Universal and Transferable Adversarial Attacks on Aligned Language Models

AI-generated keywords: Adversarial Attacks

AI-generated Key Points

The license of the paper does not allow us to build upon its content and the key points are generated using the paper metadata rather than the full article.

  • Authors propose a simple yet effective attack method for generating objectionable behaviors in large language models (LLMs)
  • Approach involves finding a suffix that maximizes the probability of an affirmative response instead of refusing to answer
  • Adversarial prompts generated by their approach are highly transferable even to black-box publicly released LLMs
  • Attack suffix successfully induces objectionable content in various public interfaces and open-source LLMs
  • This work advances the state-of-the-art in adversarial attacks against aligned language models
  • Raises important questions about preventing LLMs from generating objectionable information
  • Code for the approach is available at github.com/llm-attacks/llm-attacks
Also access our AI generated: Comprehensive summary, Lay summary, Blog-like article; or ask questions about this paper to our AI assistant.

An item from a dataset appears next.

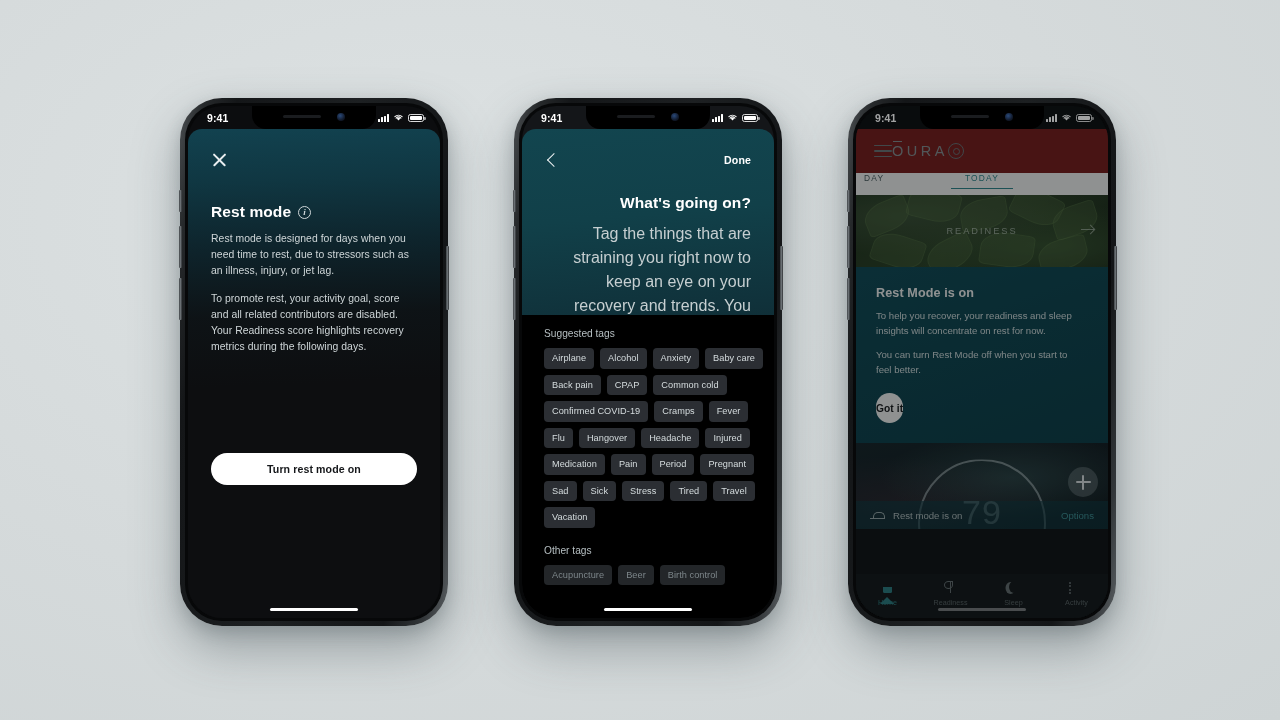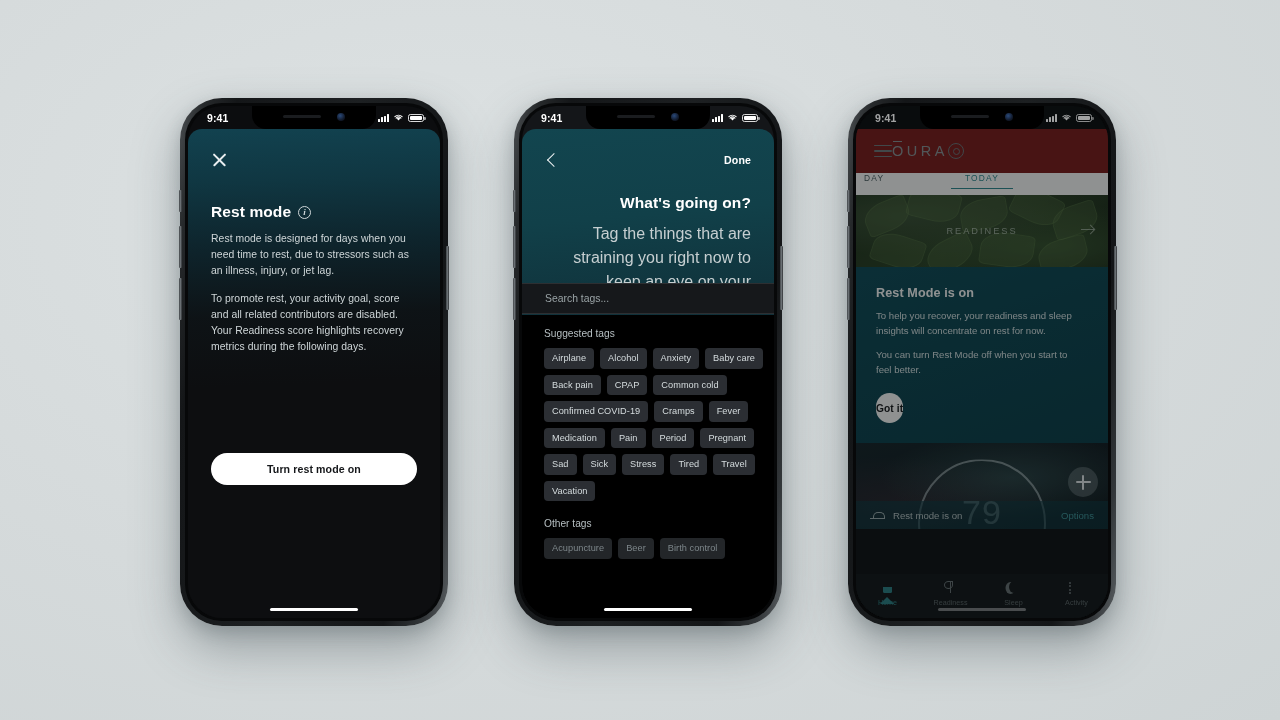"Search tags..." div.search-row { html: <div> <span>Search tags...</span> </div> -> none }
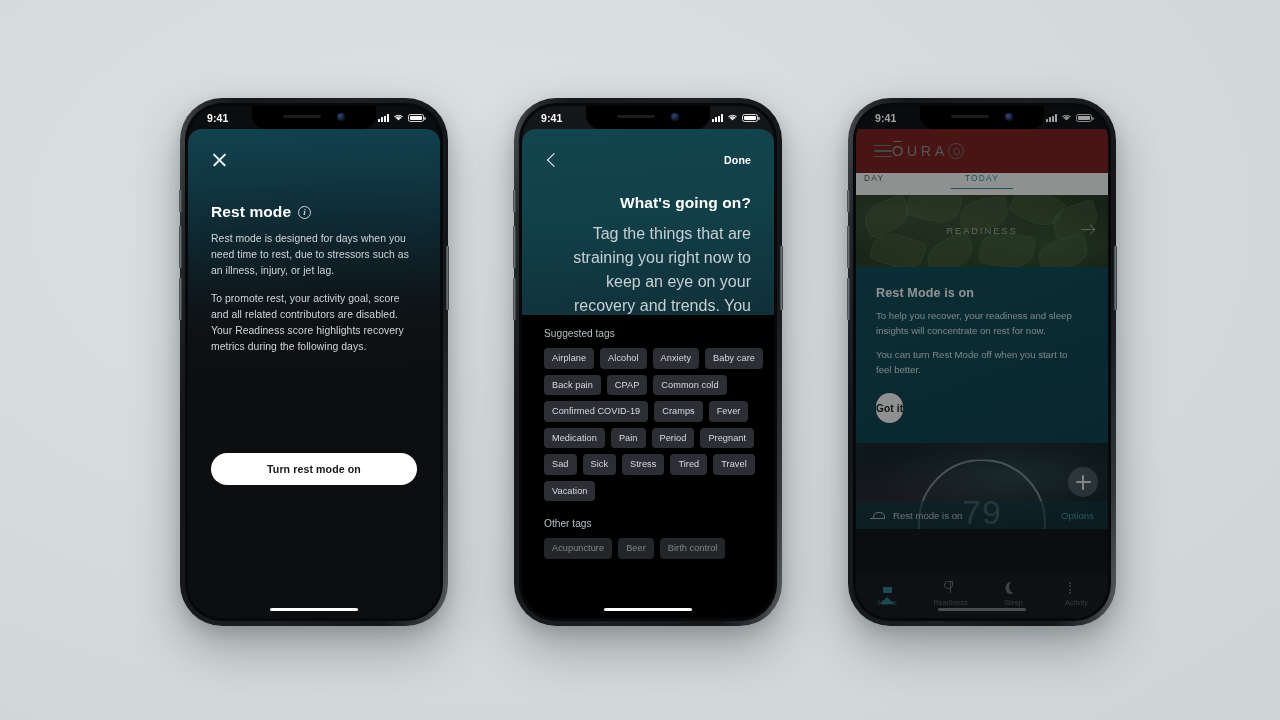"Flu" div.tag-row { html: none -> <div> <span>Flu</span> <span>Hangover</span> <span>Headache</span> <span>Injured</span> </div> }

Authors: Andy Zou, Zifan Wang, J. Zico Kolter, Matt Fredrikson

Abstract: Because "out-of-the-box" large language models are capable of generating a great deal of objectionable content, recent work has focused on aligning these models in an attempt to prevent undesirable generation. While there has been some success at circumventing these measures -- so-called "jailbreaks" against LLMs -- these attacks have required significant human ingenuity and are brittle in practice. In this paper, we propose a simple and effective attack method that causes aligned language models to generate objectionable behaviors. Specifically, our approach finds a suffix that, when attached to a wide range of queries for an LLM to produce objectionable content, aims to maximize the probability that the model produces an affirmative response (rather than refusing to answer). However, instead of relying on manual engineering, our approach automatically produces these adversarial suffixes by a combination of greedy and gradient-based search techniques, and also improves over past automatic prompt generation methods. Surprisingly, we find that the adversarial prompts generated by our approach are quite transferable, including to black-box, publicly released LLMs. Specifically, we train an adversarial attack suffix on multiple prompts (i.e., queries asking for many different types of objectionable content), as well as multiple models (in our case, Vicuna-7B and 13B). When doing so, the resulting attack suffix is able to induce objectionable content in the public interfaces to ChatGPT, Bard, and Claude, as well as open source LLMs such as LLaMA-2-Chat, Pythia, Falcon, and others. In total, this work significantly advances the state-of-the-art in adversarial attacks against aligned language models, raising important questions about how such systems can be prevented from producing objectionable information. Code is available at github.com/llm-attacks/llm-attacks.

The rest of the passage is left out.